WHAT TO PRODUCE: Your copy should repeat each record exactly and contain none of the pictures.

RECORDS SHOWN:
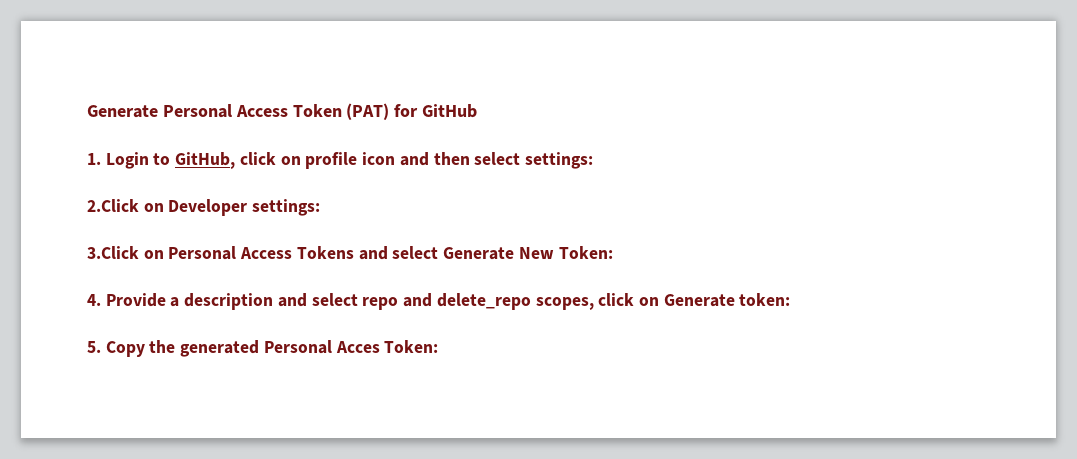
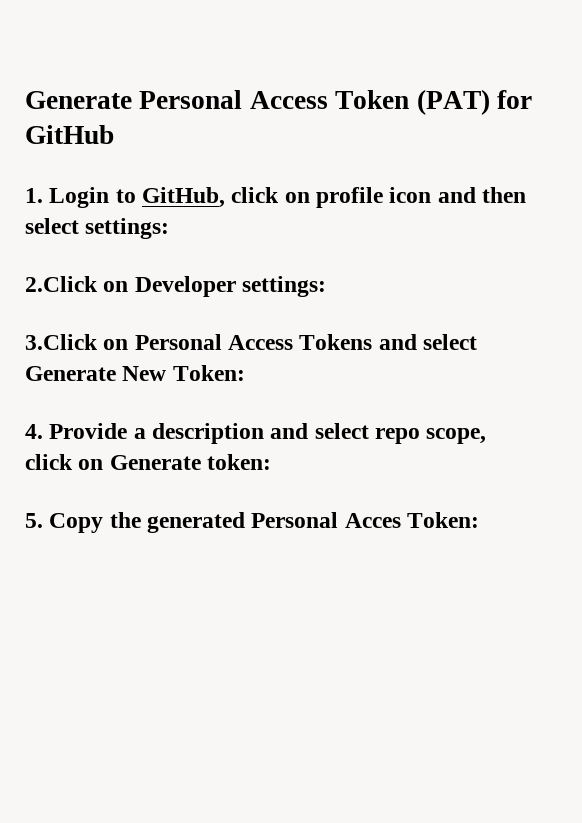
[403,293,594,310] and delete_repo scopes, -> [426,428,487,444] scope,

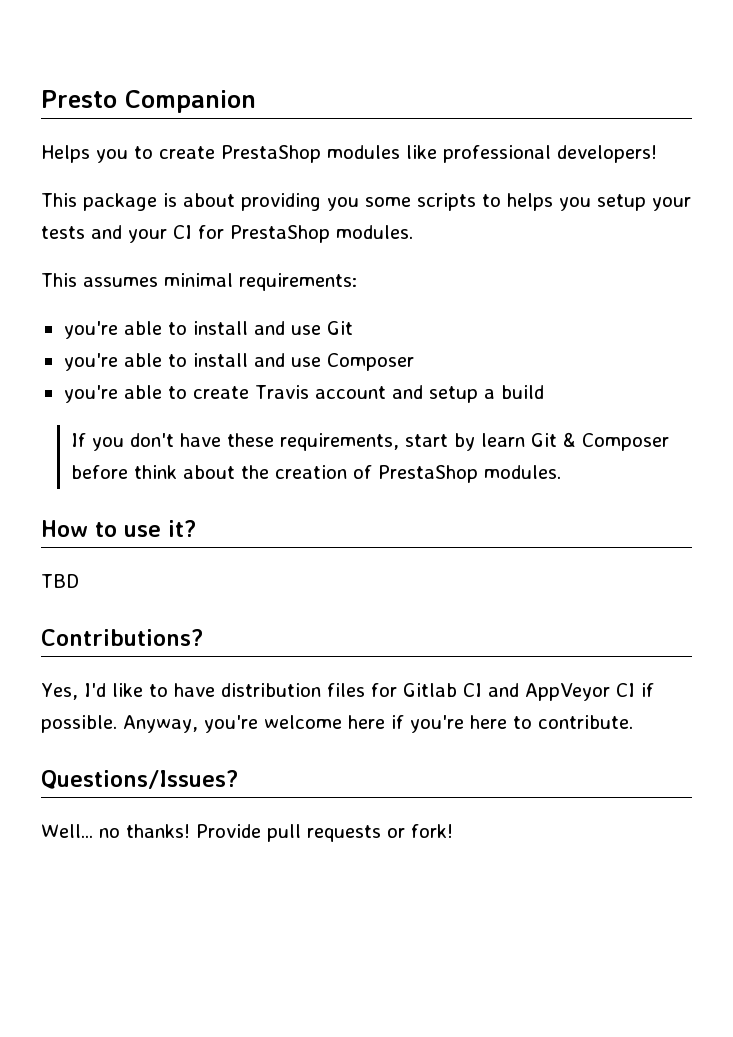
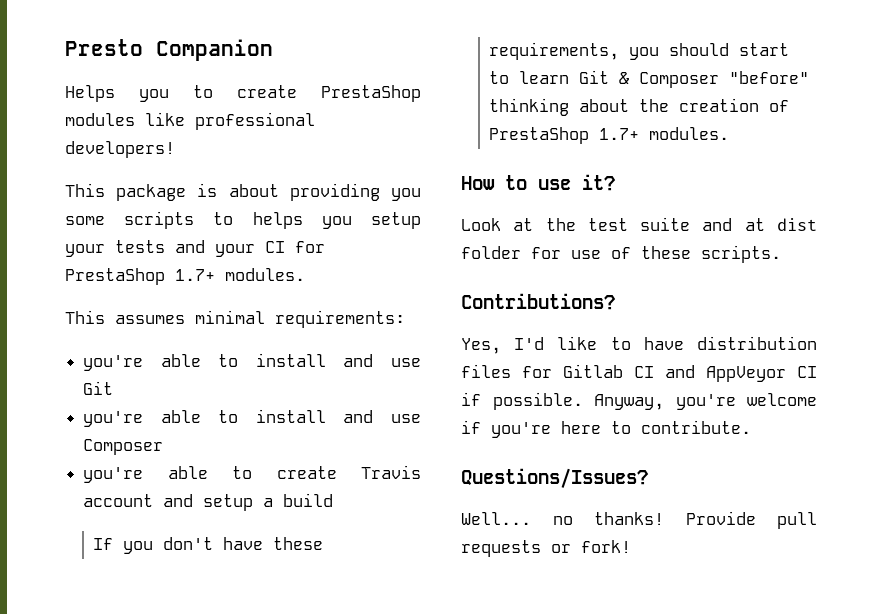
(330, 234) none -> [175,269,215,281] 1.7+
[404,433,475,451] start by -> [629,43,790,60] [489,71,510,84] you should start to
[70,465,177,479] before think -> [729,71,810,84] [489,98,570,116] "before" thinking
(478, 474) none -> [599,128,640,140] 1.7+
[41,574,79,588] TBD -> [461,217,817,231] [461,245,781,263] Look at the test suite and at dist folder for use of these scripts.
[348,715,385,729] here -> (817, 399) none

OUTPUT FOR THIS EXERCISE:
[403,293,594,310] and delete_repo scopes, -> [426,428,487,444] scope,

(330, 234) none -> [175,269,215,281] 1.7+
[404,433,475,451] start by -> [629,43,790,60] [489,71,510,84] you should start to
[70,465,177,479] before think -> [729,71,810,84] [489,98,570,116] "before" thinking
(478, 474) none -> [599,128,640,140] 1.7+
[41,574,79,588] TBD -> [461,217,817,231] [461,245,781,263] Look at the test suite and at dist folder for use of these scripts.
[348,715,385,729] here -> (817, 399) none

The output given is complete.